Detected change data
########################################

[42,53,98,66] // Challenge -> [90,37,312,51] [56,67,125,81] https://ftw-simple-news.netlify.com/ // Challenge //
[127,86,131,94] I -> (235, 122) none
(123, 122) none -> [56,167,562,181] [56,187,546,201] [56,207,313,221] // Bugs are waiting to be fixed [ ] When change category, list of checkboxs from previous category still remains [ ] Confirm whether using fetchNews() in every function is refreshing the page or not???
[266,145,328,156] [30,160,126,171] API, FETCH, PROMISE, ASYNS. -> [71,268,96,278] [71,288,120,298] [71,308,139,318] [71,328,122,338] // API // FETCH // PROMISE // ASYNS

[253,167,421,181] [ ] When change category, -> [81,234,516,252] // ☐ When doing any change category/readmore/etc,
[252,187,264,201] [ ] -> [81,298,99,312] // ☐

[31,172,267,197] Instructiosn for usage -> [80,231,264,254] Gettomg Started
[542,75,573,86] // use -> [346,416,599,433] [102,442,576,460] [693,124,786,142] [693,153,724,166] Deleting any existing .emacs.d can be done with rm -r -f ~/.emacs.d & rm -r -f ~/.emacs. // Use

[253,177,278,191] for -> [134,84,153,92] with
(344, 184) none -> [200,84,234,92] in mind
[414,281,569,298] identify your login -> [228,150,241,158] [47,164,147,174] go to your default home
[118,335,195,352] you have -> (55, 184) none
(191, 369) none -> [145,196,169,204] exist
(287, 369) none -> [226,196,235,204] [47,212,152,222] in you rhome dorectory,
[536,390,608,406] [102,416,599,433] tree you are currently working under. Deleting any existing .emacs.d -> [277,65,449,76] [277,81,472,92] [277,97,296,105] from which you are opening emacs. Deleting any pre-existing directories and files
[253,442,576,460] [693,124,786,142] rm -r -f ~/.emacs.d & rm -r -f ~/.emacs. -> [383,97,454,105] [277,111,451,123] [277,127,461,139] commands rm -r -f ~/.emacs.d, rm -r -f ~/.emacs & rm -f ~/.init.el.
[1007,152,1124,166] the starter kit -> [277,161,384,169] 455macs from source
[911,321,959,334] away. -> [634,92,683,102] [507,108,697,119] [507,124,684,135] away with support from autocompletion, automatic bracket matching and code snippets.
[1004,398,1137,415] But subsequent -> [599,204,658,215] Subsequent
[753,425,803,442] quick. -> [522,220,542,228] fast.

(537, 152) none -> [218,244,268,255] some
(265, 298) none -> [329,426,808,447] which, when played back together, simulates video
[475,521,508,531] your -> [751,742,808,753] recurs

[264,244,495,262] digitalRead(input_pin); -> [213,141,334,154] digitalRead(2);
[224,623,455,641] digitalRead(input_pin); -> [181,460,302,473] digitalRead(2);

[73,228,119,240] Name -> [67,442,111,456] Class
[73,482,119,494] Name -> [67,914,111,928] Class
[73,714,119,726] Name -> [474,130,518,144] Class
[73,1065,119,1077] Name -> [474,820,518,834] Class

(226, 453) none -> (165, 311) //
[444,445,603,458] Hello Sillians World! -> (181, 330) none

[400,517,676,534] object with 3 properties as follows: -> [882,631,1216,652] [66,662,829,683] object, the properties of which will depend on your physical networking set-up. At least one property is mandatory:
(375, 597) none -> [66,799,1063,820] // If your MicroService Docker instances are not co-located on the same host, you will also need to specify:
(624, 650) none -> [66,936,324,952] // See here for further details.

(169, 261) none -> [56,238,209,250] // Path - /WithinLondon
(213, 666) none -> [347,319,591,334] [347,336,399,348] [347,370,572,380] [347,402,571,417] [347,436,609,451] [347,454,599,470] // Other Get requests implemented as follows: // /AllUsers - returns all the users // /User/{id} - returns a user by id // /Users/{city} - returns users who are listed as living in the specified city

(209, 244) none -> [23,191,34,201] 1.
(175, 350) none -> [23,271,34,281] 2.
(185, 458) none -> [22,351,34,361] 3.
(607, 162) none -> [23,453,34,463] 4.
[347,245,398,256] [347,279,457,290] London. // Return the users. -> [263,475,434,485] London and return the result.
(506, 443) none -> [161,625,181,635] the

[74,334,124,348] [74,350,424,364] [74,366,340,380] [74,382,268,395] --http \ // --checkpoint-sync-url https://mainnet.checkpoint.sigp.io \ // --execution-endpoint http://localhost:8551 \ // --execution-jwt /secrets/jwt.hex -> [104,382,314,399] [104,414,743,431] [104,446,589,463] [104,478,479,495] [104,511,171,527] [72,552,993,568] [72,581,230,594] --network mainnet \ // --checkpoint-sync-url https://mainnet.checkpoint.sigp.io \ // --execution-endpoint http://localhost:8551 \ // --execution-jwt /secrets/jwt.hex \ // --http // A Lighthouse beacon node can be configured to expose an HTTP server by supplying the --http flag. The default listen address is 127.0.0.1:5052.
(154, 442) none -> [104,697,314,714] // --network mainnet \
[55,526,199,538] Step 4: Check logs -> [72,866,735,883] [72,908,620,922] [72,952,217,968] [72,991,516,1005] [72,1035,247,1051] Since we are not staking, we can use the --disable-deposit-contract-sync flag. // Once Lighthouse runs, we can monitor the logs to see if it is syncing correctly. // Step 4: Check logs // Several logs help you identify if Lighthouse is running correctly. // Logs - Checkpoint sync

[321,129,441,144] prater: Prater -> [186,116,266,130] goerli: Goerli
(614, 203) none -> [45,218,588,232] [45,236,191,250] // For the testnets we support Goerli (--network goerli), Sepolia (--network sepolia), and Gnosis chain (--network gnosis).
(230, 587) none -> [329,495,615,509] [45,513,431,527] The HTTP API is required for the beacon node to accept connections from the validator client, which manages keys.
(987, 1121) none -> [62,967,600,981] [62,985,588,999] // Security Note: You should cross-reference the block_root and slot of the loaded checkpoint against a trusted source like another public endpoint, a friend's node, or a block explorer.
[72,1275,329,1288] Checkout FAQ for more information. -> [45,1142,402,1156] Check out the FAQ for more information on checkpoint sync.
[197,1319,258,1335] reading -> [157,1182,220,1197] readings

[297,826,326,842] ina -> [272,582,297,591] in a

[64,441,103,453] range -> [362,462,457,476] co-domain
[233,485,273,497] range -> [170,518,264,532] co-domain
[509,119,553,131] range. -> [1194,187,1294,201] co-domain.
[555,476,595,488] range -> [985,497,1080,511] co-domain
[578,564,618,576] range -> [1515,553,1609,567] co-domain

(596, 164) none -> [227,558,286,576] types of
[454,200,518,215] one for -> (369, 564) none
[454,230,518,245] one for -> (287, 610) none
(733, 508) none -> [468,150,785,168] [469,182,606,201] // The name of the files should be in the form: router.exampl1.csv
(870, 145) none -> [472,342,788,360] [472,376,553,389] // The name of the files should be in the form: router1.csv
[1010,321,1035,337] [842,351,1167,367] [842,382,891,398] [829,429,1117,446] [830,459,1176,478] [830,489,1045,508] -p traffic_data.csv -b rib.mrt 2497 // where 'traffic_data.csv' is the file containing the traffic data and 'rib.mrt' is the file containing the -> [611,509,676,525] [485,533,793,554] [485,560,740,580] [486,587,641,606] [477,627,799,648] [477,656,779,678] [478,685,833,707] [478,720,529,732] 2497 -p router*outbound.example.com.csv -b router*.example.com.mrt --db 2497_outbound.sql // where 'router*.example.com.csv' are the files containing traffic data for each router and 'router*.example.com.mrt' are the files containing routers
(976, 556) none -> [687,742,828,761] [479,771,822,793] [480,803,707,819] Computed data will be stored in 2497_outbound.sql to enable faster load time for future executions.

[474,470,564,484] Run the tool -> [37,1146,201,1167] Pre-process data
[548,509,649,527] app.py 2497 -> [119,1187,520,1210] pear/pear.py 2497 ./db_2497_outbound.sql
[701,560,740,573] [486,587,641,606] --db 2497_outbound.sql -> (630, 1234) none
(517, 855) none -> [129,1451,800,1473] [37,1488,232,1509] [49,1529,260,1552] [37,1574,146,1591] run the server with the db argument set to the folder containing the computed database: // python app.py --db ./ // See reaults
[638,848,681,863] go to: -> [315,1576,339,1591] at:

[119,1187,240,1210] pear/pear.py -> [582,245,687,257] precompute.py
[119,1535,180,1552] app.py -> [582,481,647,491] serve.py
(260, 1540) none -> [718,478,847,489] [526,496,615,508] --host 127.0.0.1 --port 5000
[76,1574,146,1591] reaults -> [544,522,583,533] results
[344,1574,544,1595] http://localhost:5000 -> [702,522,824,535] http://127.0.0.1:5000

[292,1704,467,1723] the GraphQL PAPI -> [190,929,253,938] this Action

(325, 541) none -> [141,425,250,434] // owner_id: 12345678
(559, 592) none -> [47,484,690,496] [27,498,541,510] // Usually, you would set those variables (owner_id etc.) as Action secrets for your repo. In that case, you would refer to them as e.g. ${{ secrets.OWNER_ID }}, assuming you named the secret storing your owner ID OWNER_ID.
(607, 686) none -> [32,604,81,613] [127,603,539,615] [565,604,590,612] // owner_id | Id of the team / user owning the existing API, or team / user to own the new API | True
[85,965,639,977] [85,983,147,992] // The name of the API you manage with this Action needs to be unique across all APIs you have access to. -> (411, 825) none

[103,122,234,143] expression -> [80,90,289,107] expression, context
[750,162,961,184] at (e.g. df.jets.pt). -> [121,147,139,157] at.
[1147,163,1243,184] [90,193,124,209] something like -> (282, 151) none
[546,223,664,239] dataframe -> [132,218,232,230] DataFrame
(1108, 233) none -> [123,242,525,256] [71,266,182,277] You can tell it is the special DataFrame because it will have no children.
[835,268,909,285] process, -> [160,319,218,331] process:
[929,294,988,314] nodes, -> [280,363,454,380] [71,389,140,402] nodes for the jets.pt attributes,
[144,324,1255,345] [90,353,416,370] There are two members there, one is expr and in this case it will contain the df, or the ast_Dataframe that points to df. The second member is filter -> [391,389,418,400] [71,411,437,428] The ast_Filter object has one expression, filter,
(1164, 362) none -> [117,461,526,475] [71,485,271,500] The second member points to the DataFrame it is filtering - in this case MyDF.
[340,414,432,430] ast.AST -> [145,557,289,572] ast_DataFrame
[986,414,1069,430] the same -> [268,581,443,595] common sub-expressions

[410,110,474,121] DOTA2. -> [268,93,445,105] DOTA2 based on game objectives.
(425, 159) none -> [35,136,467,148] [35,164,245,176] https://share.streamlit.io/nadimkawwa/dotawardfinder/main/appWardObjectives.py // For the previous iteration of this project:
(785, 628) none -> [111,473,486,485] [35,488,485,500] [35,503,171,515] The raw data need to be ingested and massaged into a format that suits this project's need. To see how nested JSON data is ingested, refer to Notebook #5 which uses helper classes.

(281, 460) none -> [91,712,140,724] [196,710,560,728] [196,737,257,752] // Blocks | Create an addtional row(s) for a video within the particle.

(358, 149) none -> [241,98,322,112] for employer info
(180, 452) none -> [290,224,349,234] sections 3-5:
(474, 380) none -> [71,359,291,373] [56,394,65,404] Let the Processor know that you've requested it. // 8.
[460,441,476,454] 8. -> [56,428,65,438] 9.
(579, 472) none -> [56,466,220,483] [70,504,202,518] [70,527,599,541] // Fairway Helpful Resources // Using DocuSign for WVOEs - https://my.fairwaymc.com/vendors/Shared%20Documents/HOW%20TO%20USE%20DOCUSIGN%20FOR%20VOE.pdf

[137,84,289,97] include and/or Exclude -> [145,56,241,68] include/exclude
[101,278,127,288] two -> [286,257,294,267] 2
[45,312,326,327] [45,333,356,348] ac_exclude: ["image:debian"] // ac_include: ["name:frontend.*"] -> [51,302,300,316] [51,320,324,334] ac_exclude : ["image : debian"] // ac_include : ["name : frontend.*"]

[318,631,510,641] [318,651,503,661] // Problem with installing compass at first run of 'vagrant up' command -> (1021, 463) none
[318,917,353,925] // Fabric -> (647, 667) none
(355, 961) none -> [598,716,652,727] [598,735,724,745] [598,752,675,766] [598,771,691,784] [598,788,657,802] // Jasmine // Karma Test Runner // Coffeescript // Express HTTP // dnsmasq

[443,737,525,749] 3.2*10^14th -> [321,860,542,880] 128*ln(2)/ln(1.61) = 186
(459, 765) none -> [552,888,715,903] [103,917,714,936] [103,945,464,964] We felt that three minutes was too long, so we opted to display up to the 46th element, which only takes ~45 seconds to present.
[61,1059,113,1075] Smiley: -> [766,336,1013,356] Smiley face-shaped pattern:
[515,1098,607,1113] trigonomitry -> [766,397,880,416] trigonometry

########################################

Activity
Your answer should be all lines from the data that contain "containing".

Output below
[1010,321,1035,337] [842,351,1167,367] [842,382,891,398] [829,429,1117,446] [830,459,1176,478] [830,489,1045,508] -p traffic_data.csv -b rib.mrt 2497 // where 'traffic_data.csv' is the file containing the traffic data and 'rib.mrt' is the file containing the -> [611,509,676,525] [485,533,793,554] [485,560,740,580] [486,587,641,606] [477,627,799,648] [477,656,779,678] [478,685,833,707] [478,720,529,732] 2497 -p router*outbound.example.com.csv -b router*.example.com.mrt --db 2497_outbound.sql // where 'router*.example.com.csv' are the files containing traffic data for each router and 'router*.example.com.mrt' are the files containing routers
(517, 855) none -> [129,1451,800,1473] [37,1488,232,1509] [49,1529,260,1552] [37,1574,146,1591] run the server with the db argument set to the folder containing the computed database: // python app.py --db ./ // See reaults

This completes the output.